===== AVAILABLE RECORDS
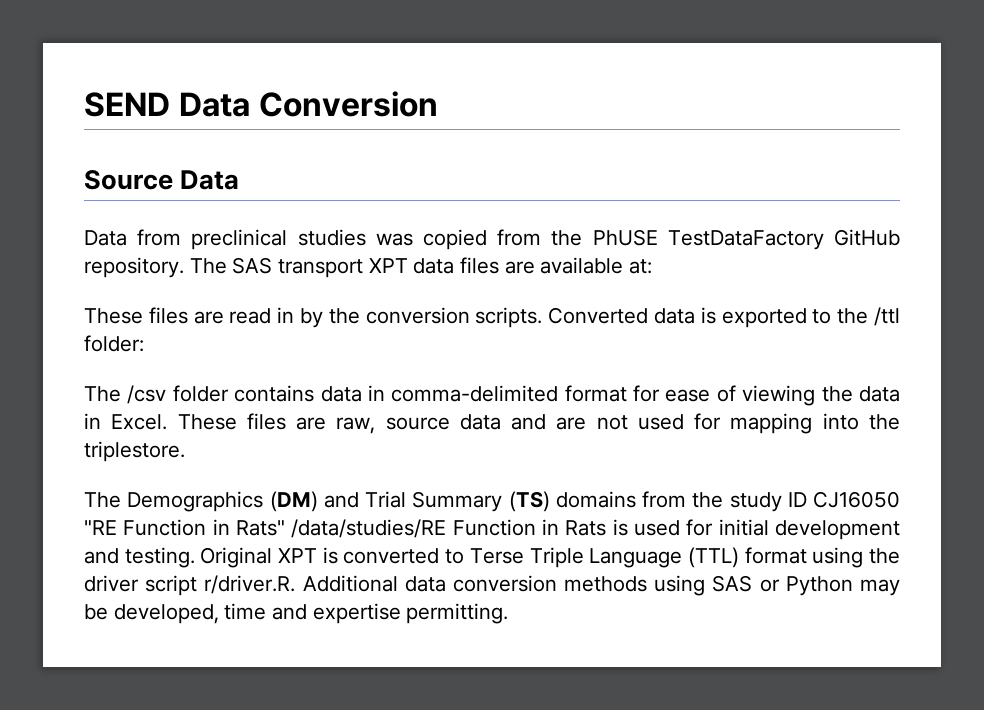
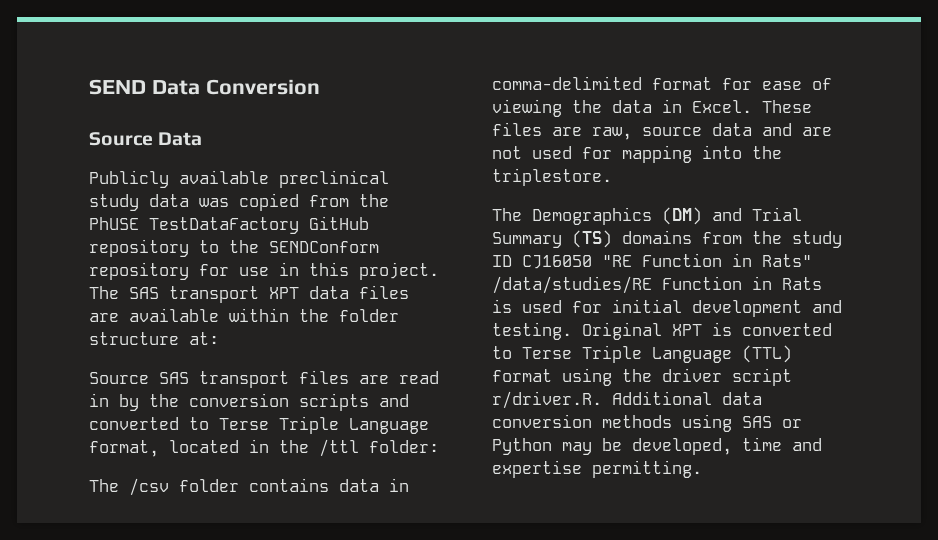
[84,229,366,250] Data from preclinical studies -> [89,170,389,188] [89,194,189,211] Publicly available preclinical study data
[84,257,184,278] repository. -> [89,239,379,257] [89,262,439,280] repository to the SENDConform repository for use in this project.
[629,259,653,274] [84,308,143,324] at: // These -> [229,308,399,322] [89,332,219,345] [89,371,289,388] within the folder structure at: // Source SAS transport
[475,307,832,328] scripts. Converted data is exported to -> [299,393,409,411] [89,416,429,434] [89,439,269,457] scripts and converted to Terse Triple Language format, located in

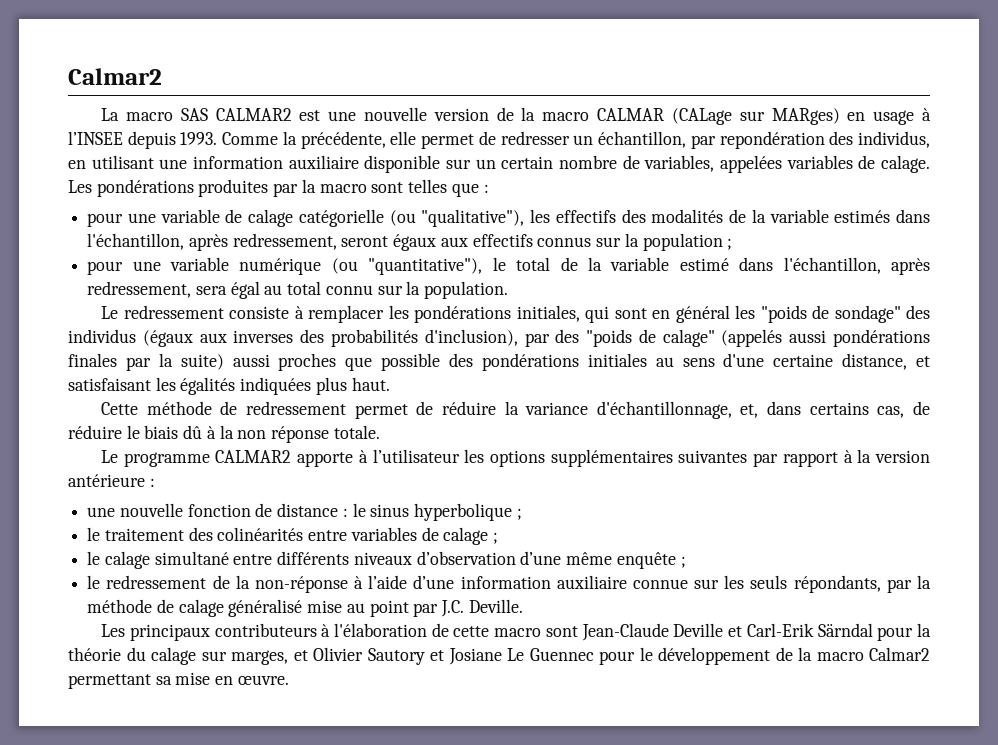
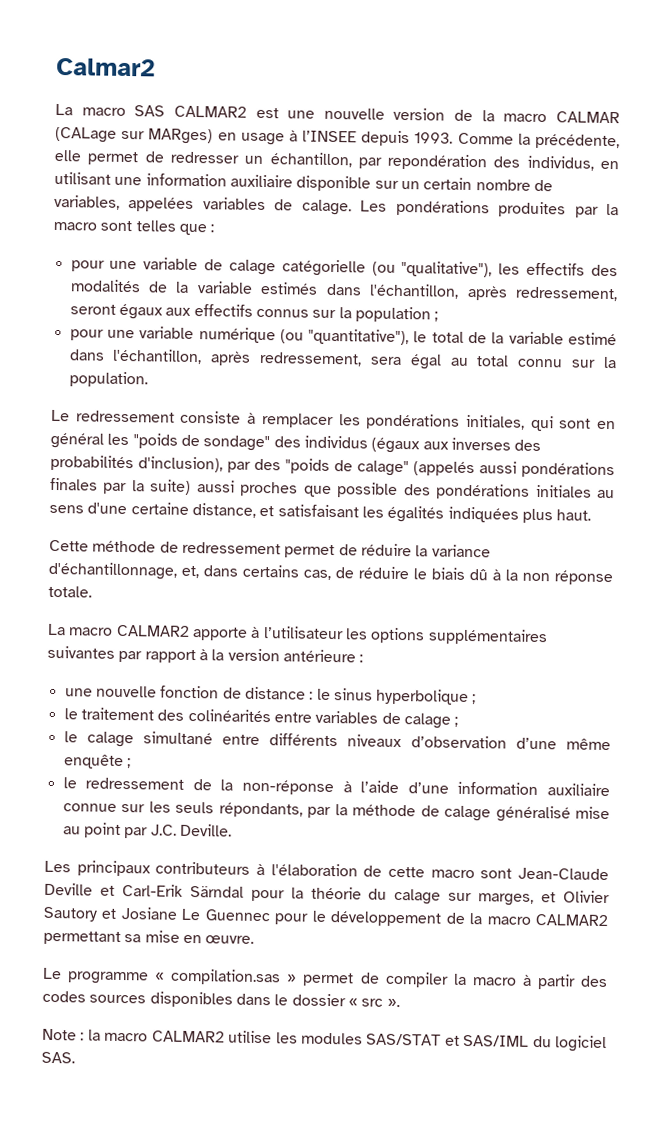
[101,450,210,467] Le programme -> [47,623,114,636] La macro
[869,647,930,661] Calmar2 -> [535,914,608,927] CALMAR2
(289, 680) none -> [43,967,608,990] [42,990,400,1008] [42,1028,608,1053] [41,1051,75,1064] // Le programme « compilation.sas » permet de compiler la macro à partir des codes sources disponibles dans le dossier « src ». // Note : la macro CALMAR2 utilise les modules SAS/STAT et SAS/IML du logiciel SAS.

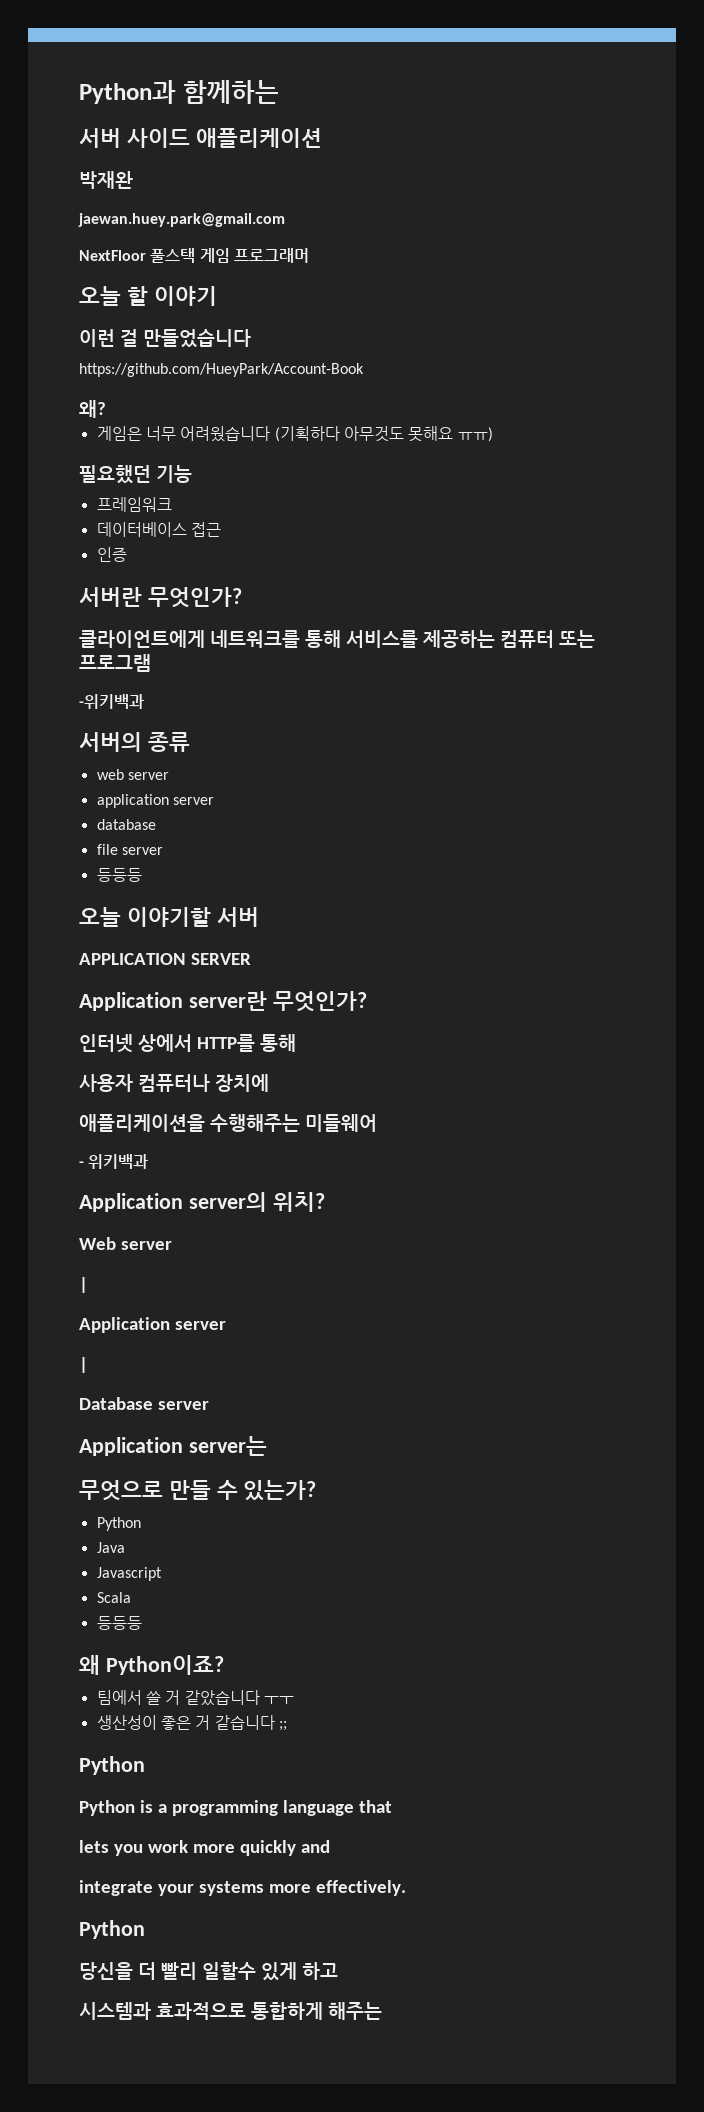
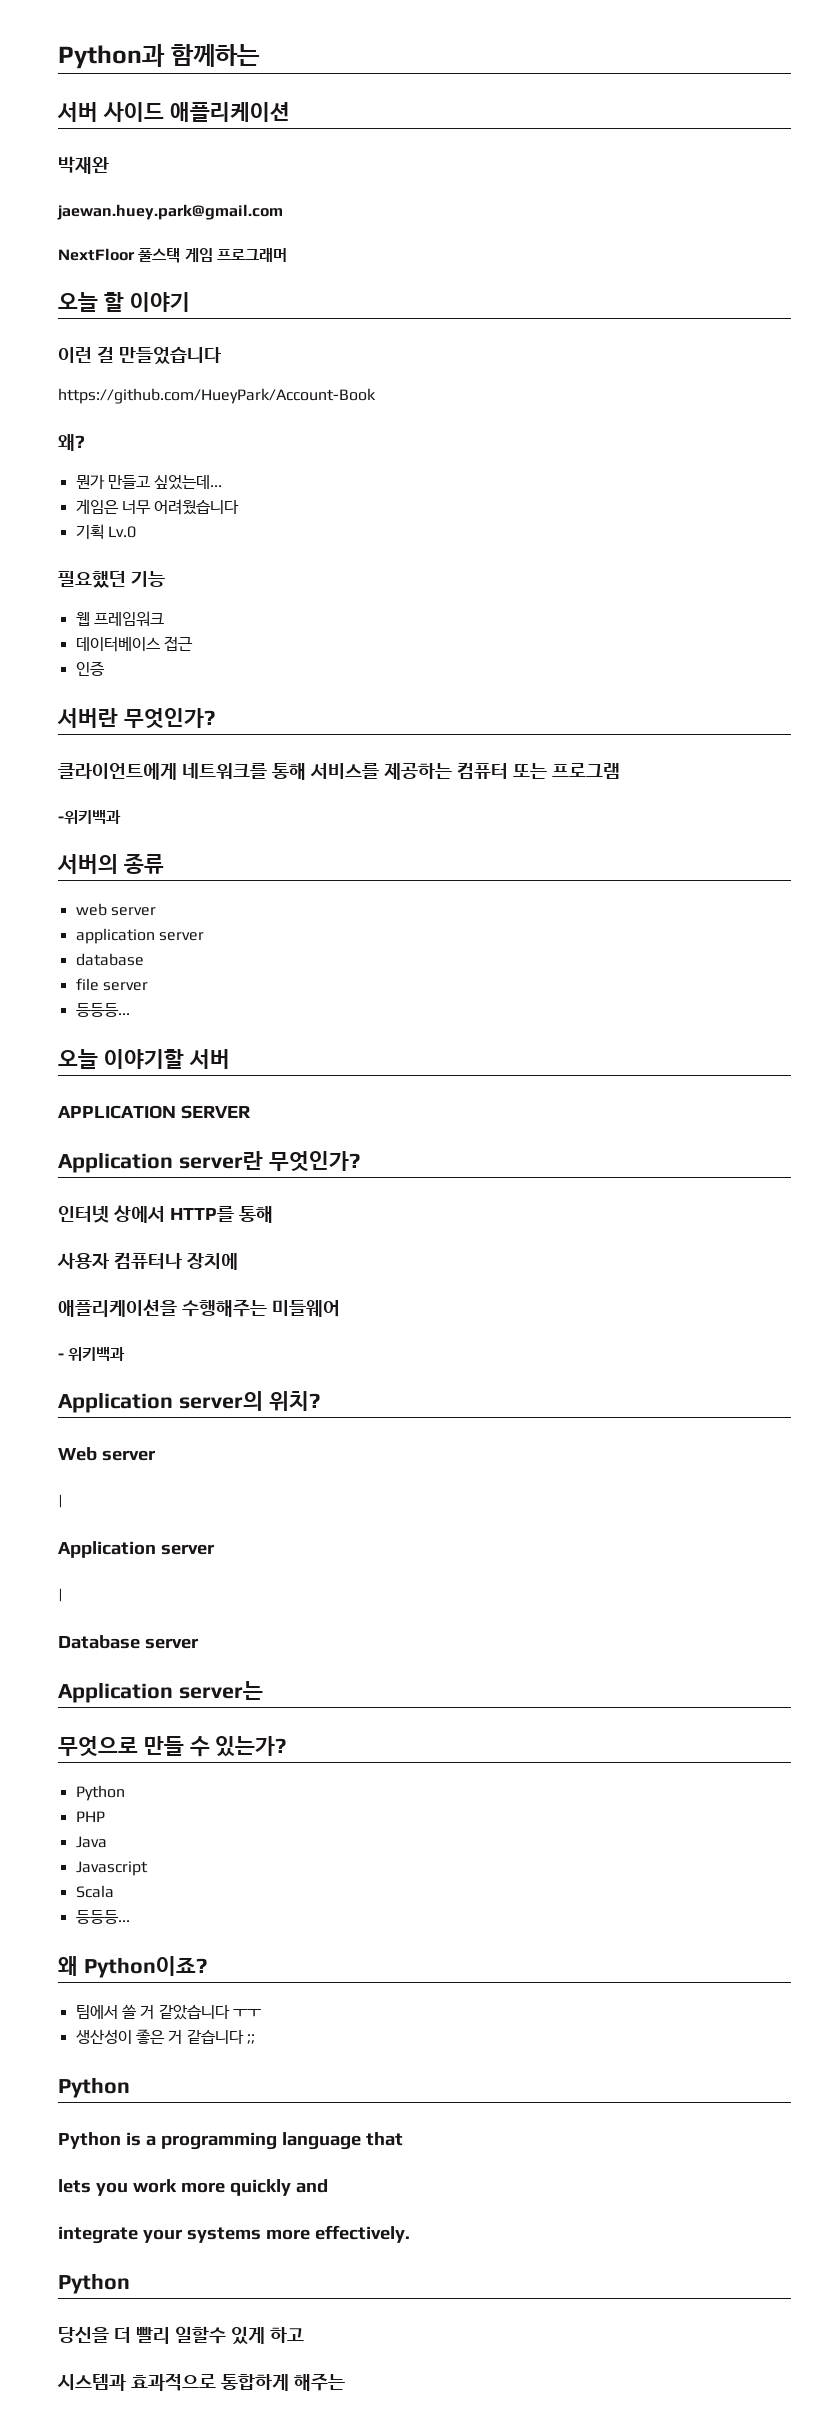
(106, 409) none -> [75,474,223,490] // 뭔가 만들고 싶었는데...
[274,426,493,442] (기획하다 아무것도 못해요 ㅠㅠ) -> [75,524,136,539] // 기획 Lv.0
(192, 474) none -> [75,612,90,626] 웹
[96,868,142,882] 등등등 -> [75,1003,130,1017] 등등등...
(141, 1524) none -> [75,1811,105,1822] // PHP
[96,1616,142,1630] 등등등 -> [75,1910,130,1924] 등등등...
==========
● **EXERCISE REQUIREMENTS**: The answer must be every line of the entries that includes the word "macro".

● **SOLUTION**:
[101,450,210,467] Le programme -> [47,623,114,636] La macro
(289, 680) none -> [43,967,608,990] [42,990,400,1008] [42,1028,608,1053] [41,1051,75,1064] // Le programme « compilation.sas » permet de compiler la macro à partir des codes sources disponibles dans le dossier « src ». // Note : la macro CALMAR2 utilise les modules SAS/STAT et SAS/IML du logiciel SAS.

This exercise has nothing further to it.